Studio album by Lemar
- Released: 11 September 2006
- Length: 43:49
- Label: RCA
- Producer: Lemar; Paul Meehan; Daniel Pierre; Brian Rawling; Fitzgerald Scott;

Lemar chronology
| Time to Grow (2004) | The Truth About Love (2006) | The Reason (2008) |

Singles from The Truth About Love
- "It's Not That Easy" Released: 4 September 2006; "Someone Should Tell You" Released: 20 November 2006; "Tick Tock" Released: 19 March 2007;

= The Truth About Love (Lemar album) =

The Truth About Love is the third studio album by English singer Lemar. It was released by RCA Records on 11 September 2006 and contains the singles "It's Not That Easy", "Tick Tock", and "Someone Should Tell You." The album peaked at number three on the UK Albums Chart, becoming Lemar's highest-charting album to date and his first to make the top 5. The Truth About Love was certified Gold by the British Phonographic Industry (BPI) on 15 September 2006, after only five days of it being on sale.
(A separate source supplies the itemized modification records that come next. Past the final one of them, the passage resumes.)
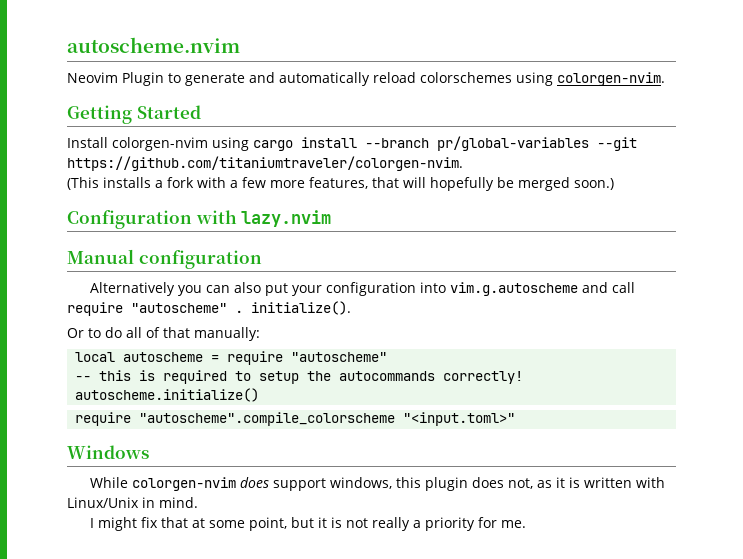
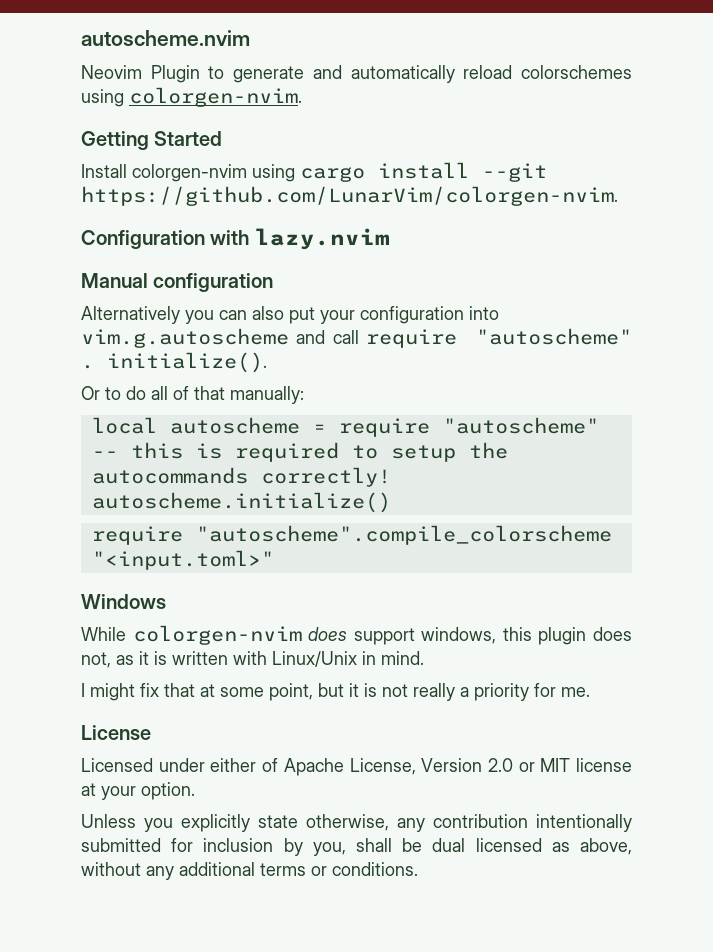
- Install colorgen-nvim using cargo install --branch pr/global-variables --git https://github.com/titaniumtraveler/colorgen-nvim.
- (This installs a fork with a few more features, that will hopefully be merged soon.)
+ Install colorgen-nvim using cargo install --git https://github.com/LunarVim/colorgen-nvim.
+ License
+ Licensed under either of Apache License, Version 2.0 or MIT license at your option.
+ Unless you explicitly state otherwise, any contribution intentionally submitted for inclusion by you, shall be dual licensed as above, without any additional terms or conditions.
It was later awarded Platinum on 8 December 2006.

==Critical reception==
AllMusic editor Sharon Mawer rated the album three and a half stars out of five and noted that The Truth About Love quickly moves "into familiar smooth soul territory, R&B from the 2000s, and up-to-date doo wop."

Professional ratings
Review scores
| Source | Rating |
| AllMusic |  |

==Track listing==

The Truth About Love track listing
| No. | Title | Writer(s) | Producer(s) | Length |
|---|---|---|---|---|
| 1. | "Intro" | Lemare Obika | Lemar | 0:26 |
| 2. | "Love Me Or Leave Me" | Obika; Eg White; | Brian Rawling; Paul Meehan; Lemar; | 3:23 |
| 3. | "It's Not That Easy" | Frederik Friis; Glenn Tharaldsen; Lars Jensen; Lorne Tennant; Martin Larsson; Sigurd Jansen; | Rawling; Meehan; Lemar; | 3:25 |
| 4. | "Someone Should Tell You" | Obika; Paul Barry; Steve Torch; | Rawling; Meehan; Lemar; | 3:44 |
| 5. | "Be Faithful" | Obika; Fitzgerald Scott; Darren Brown; | Rawling; Meehan; Lemar; | 3:32 |
| 6. | "Tick Tock" | Gerard Thomas; Harold Lilly; Obika; Hart Dementi; | Rawling; Meehan; Lemar; | 3:31 |
| 7. | "Just Can't Live Without Each Other Love" | Jamie Hartman; Hiten Bharadia; Tina Harris; | Rawling; Meehan; Lemar; | 4:08 |
| 8. | "Can't You See" (featuring Styles P & Mica Paris) | D. Brown; Scott; Kim Hoglund; Obika; Terry Brown; | Rawling; Meehan; Lemar; | 3:05 |
| 9. | "When a Heart Is Broken" | Obika; Meehan; Tim Woodcock; | Rawling; Meehan; Lemar; | 4:07 |
| 10. | "Caroline" | Obika; Scott; | Rawling; Meehan; Lemar; Scott; | 2:27 |
| 11. | "Let's Fall in Love" (Interlude) | Cole Porter | Rawling; Meehan; Lemar; | 0:47 |
| 12. | "Anniversary" (featuring Joss Stone) | Daniel Pierre; Jonathan Shorten; Joscelyn Stoker; Obika; | Rawling; Meehan; Lemar; Pierre; | 4:09 |
| 13. | "Beauty Queen" | Obika; Fitzgerald; | Rawling; Meehan; Lemar; | 3:40 |
| 14. | "Your Face" | Obika; Adam Midgley; Jamie Reddington; | Rawling; Meehan; Lemar; | 3:25 |

iTunes edition
| No. | Title | Writer(s) | Producer(s) | Length |
|---|---|---|---|---|
| 15. | "It's Not That Easy" (live version) | Friis; Tharaldsen; Jensen; Tennant; Larsson; Jansen; | Rawling; Meehan; Lemar; | 2:44 |
| 16. | "Come On Over" (UK bonus track) |  |  | 3:21 |

==Charts==

===Weekly charts===

Weekly chart performance for The Truth About Love
| Chart (2006–2007) | Peak position |
|---|---|
| Irish Albums (IRMA) | 22 |
| Scottish Albums (OCC) | 8 |
| Swiss Albums (Schweizer Hitparade) | 87 |
| UK Albums (OCC) | 3 |

===Year-end charts===

2006 year-end chart performance for The Truth About Love
| Chart (2004) | Position |
|---|---|
| UK Albums (OCC) | 50 |

2007 year-end chart performance for The Truth About Love
| Chart (2007) | Position |
|---|---|
| UK Albums (OCC) | 167 |

==Certifications==

Certifications for The Truth About Love
| Region | Certification | Certified units/sales |
| United Kingdom (BPI) | Platinum | 300,000^{^} |
^{^} Shipments figures based on certification alone.